FROM BERLIN TO BROADWAY
How many shows of German Drawings have there been
in the past few months? Quite a few..
The latest is at the Morgan Library:
From Berlin To Broadway
which just opened this past week.
Expressionism is dominant and certainly makes its
mark.
The Morgan Library has been the recipient of a
collection of a bequest made by the late Fred Ebb,
lyricist of a number of musicals including Cabaret and
CHICAGO. There is clearly a link between the drawings
and the content of these theater pieces..
In all there are about 45 drawings in this collection
In comparison with the brilliant show recently at the
Metropolitan (Glitter and Doom: German portraits from
the 1920s) it is not a great selection of the work.
Rather it is the scrapings of the bottom of the
barrel. By the time Ebb was active in his collecting
there was very little available.
Ebb was introduced to expressionistic art when he
visited Actress Barbara Striesand and saw a work of
Egon Schiele hanging on her wall. He was transfixed
and began his investigation of this artwork which led
to this collection of drawings.
There were more Schiele drawings in the collection
than any other artist. They ranged from rather
academic figures to intense character studies. Most
unusual was a self portrait head which just floated on
the page with no connection to the format of the page.
How unusual for Schiele, who had a flair for creating
dramatic spaces.
Many drawings had political content. In a drawing by
Otto Dix a crowd of demonstrators are seen marching
past a window of a café. Inside the café elegantly
dressed patrons sip champainge oblivious to the crowd
outside carrying a sign saying "We want bread."
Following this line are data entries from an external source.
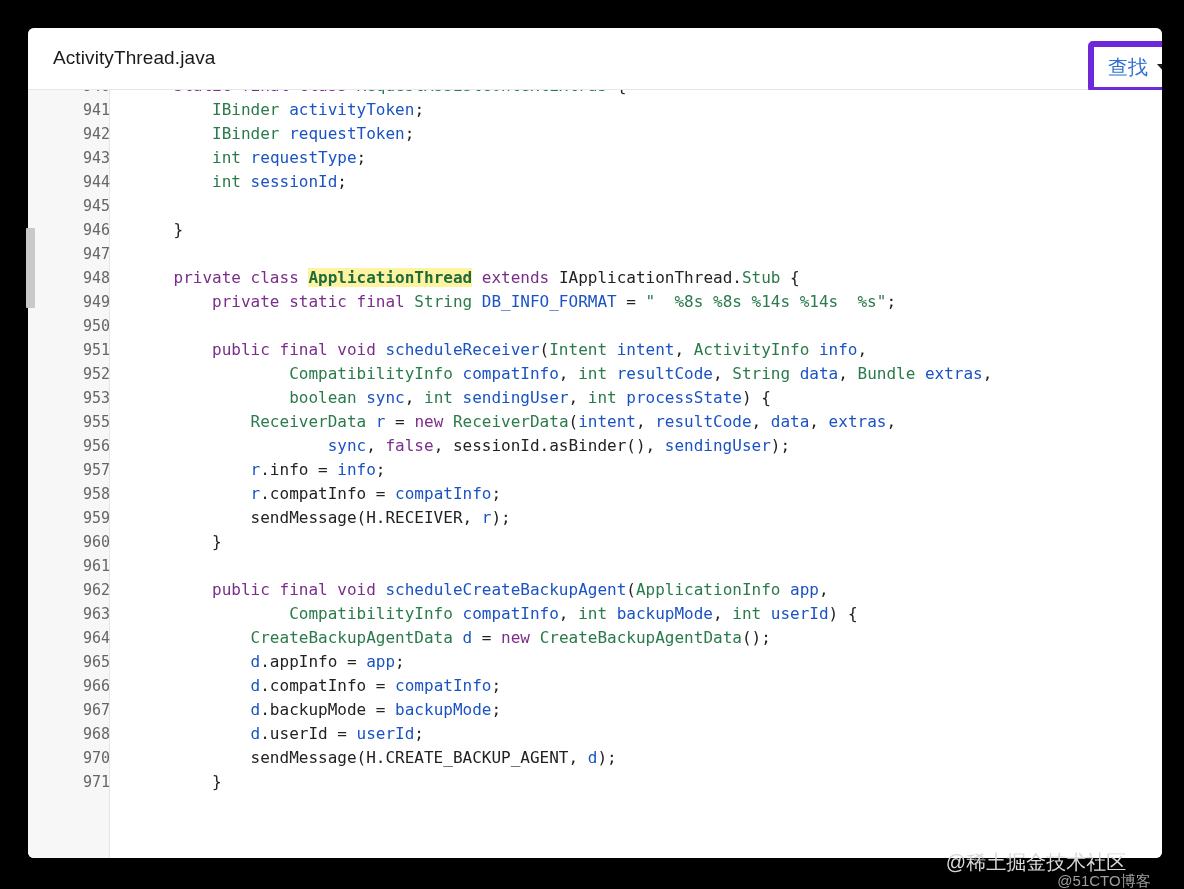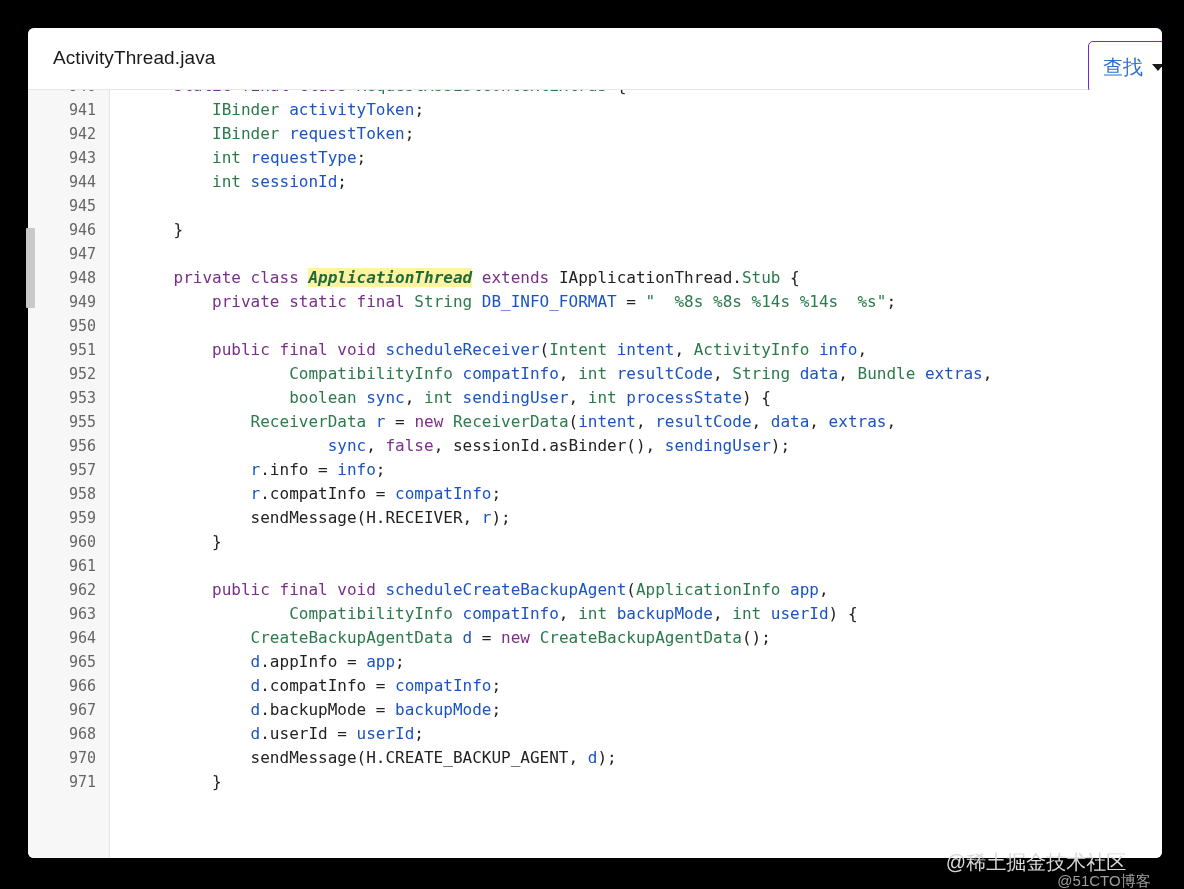"查找" .find-button { border: 1px solid #6d28d9 -> 6px solid #6d28d9 }
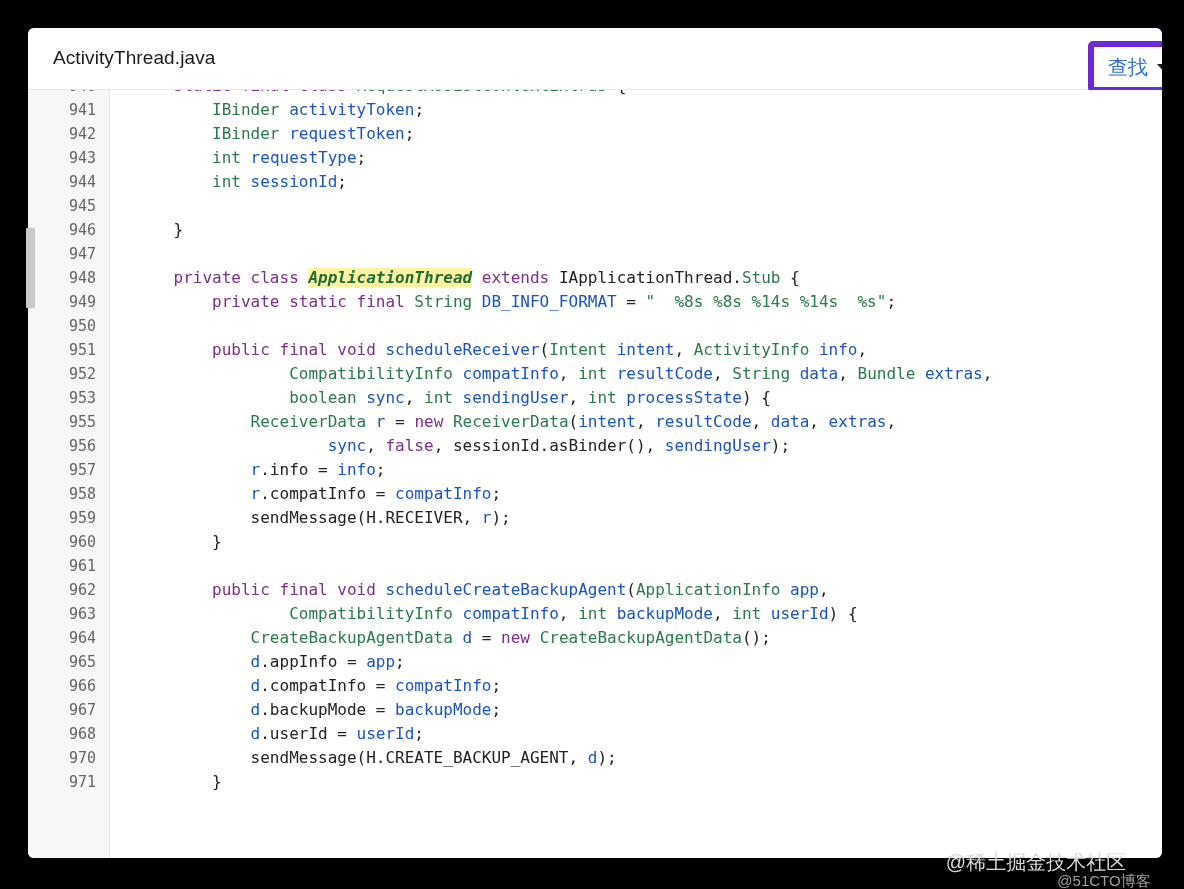"941" .lineno { padding-right: 14px -> none }
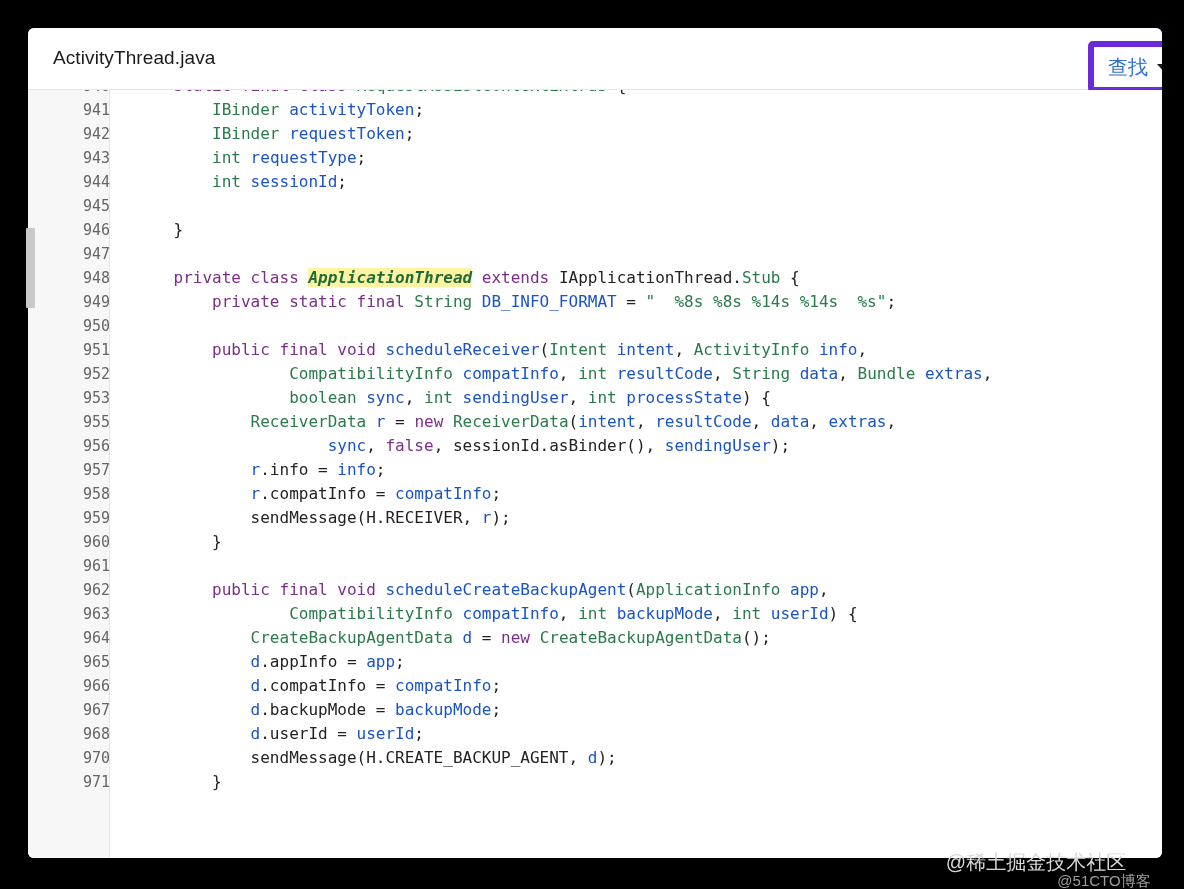"ApplicationThread" .hl { font-style: italic -> none }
Evident in this work is the extraordinary sense of
characterization Dix possessed. No one is beautiful
everyone is the personification of some human flaw. In
one drawing Pimp with Girl the pimp is clearly
Hitler.
The show is up until July and it is a wonderful reason
to visit the newly renovated Morgan library. They have
taken a musty old relic of nineteenth century
architecture and turned it into a light airy modern
space connecting their antique galleries.